**Required action:**
Copy each line below that includes "optional".

=== Begin Enclosure ===

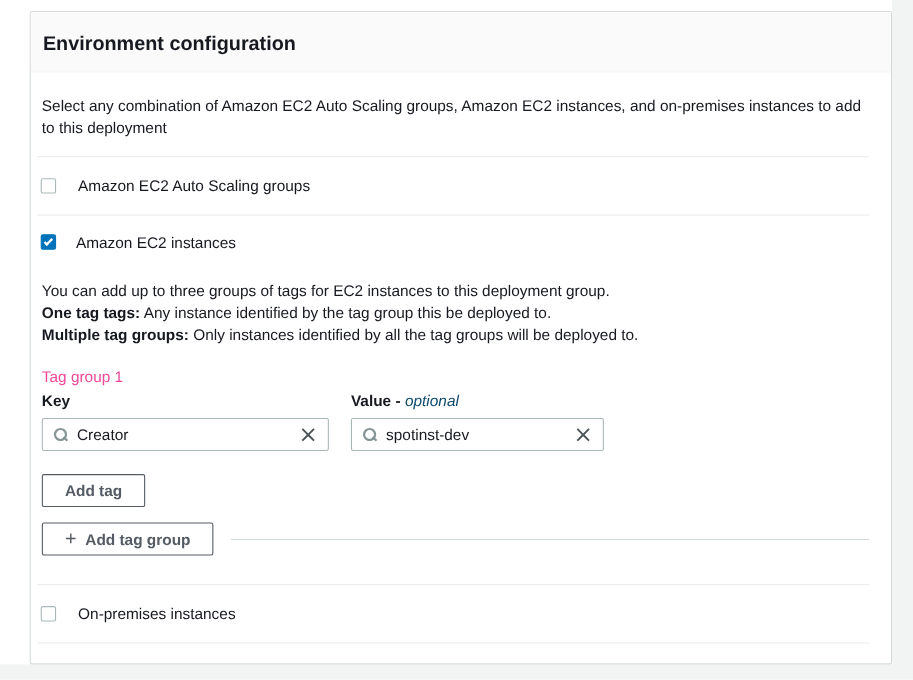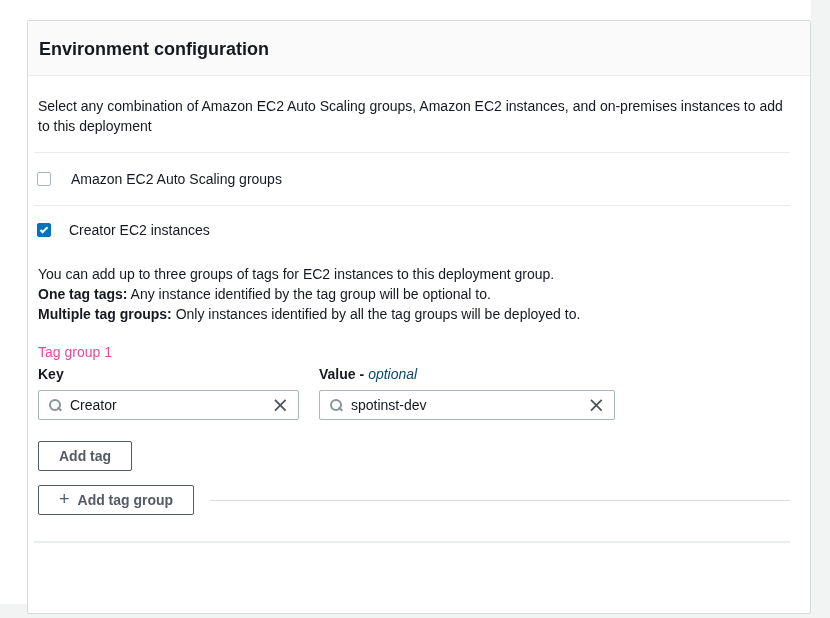--- a/index.html
+++ b/index.html
@@ -4,21 +4,21 @@
 <style>
   * { margin:0; padding:0; box-sizing:border-box; }
   body { font-family:"Liberation Sans", sans-serif; }
   .screen {
     position:relative; width:830px; height:618px;
     background:#f2f3f3; overflow:hidden;
     font-size:14px; color:#16191f;
   }
   .white-area { position:absolute; left:0; top:0; width:811px; height:604px; background:#ffffff; }
   .panel {
-    position:absolute; left:27px; top:20px; width:784px; height:594px;
+    position:absolute; left:27px; top:10px; width:784px; height:594px;
     background:#ffffff; border:1px solid #d5dbdb; border-radius:2px;
   }
   .panel-header {
     height:55px; background:#fafafa; border-bottom:1px solid #eaeded;
     padding:18px 20px 0 11px; border-radius:2px 2px 0 0;
   }
   .panel-title { font-size:18px; font-weight:bold; color:#16191f; }
 
   .desc { margin:20px 22px 0 10px; line-height:20px; max-width:752px; }
 
@@ -50,21 +50,21 @@
   .key-label { width:281px; font-weight:bold; }
   .value-label { font-weight:bold; }
   .optional { font-style:italic; font-weight:normal; color:#0c4a6e; margin-left:4px; }
 
   .inputs-row { display:flex; margin:8px 0 0 10px; }
   .search-box {
     height:30px; border:1px solid #aab7b8; border-radius:2px; background:#fff;
     display:flex; align-items:center; padding:0 9px; gap:8px;
   }
   .search-box.key { width:261px; }
-  .search-box.value { width:296px; margin-left:20px; }
+  .search-box.value { width:230px; margin-left:20px; }
   .search-box input {
     border:none; outline:none; flex:1; min-width:0;
     font-family:"Liberation Sans", sans-serif; font-size:14px; color:#16191f; background:transparent;
   }
   .mag { position:relative; width:14px; height:14px; flex:0 0 auto; }
   .mag::before {
     content:""; position:absolute; left:1px; top:1px; width:8px; height:8px;
     border:2px solid #879596; border-radius:50%;
   }
   .mag::after {
@@ -110,26 +110,26 @@
       <span class="cb"></span>
       <span>Amazon EC2 Auto Scaling groups</span>
     </div>
 
     <div class="divider"></div>
 
     <div class="row-ec2">
       <span class="cb checked">
         <span class="tick"></span>
       </span>
-      <span>Creator EC2 instances</span>
+      <span>Amazon EC2 instances</span>
     </div>
 
     <div class="help">
       <div>You can add up to three groups of tags for EC2 instances to this deployment group.</div>
-      <div><b>One tag tags:</b><span> Any instance identified by the tag group will be optional to.</span></div>
+      <div><b>One tag tags:</b><span> Any instance identified by the tag group this be deployed to.</span></div>
       <div><b>Multiple tag groups:</b><span> Only instances identified by all the tag groups will be deployed to.</span></div>
     </div>
 
     <div class="tag-group-label">Tag group 1</div>
 
     <div class="field-labels">
       <span class="key-label">Key</span>
       <span class="value-label"><span>Value -</span><span class="optional">optional</span></span>
     </div>
 
@@ -153,16 +153,20 @@
     <div class="addgroup-row">
       <button class="btn">
         <span class="plus">+</span>
         <span>Add tag group</span>
       </button>
       <span class="hline"></span>
     </div>
 
     <div class="divider before-onprem"></div>
 
+    <div class="opt-row row-onprem">
+      <span class="cb"></span>
+      <span>On-premises instances</span>
+    </div>
 
     <div class="divider"></div>
   </section>
 </div>
 
 </body></html>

=== End Enclosure ===

**Result for this exercise:**
   .optional { font-style:italic; font-weight:normal; color:#0c4a6e; margin-left:4px; }
-      <div><b>One tag tags:</b><span> Any instance identified by the tag group will be optional to.</span></div>
       <span class="value-label"><span>Value -</span><span class="optional">optional</span></span>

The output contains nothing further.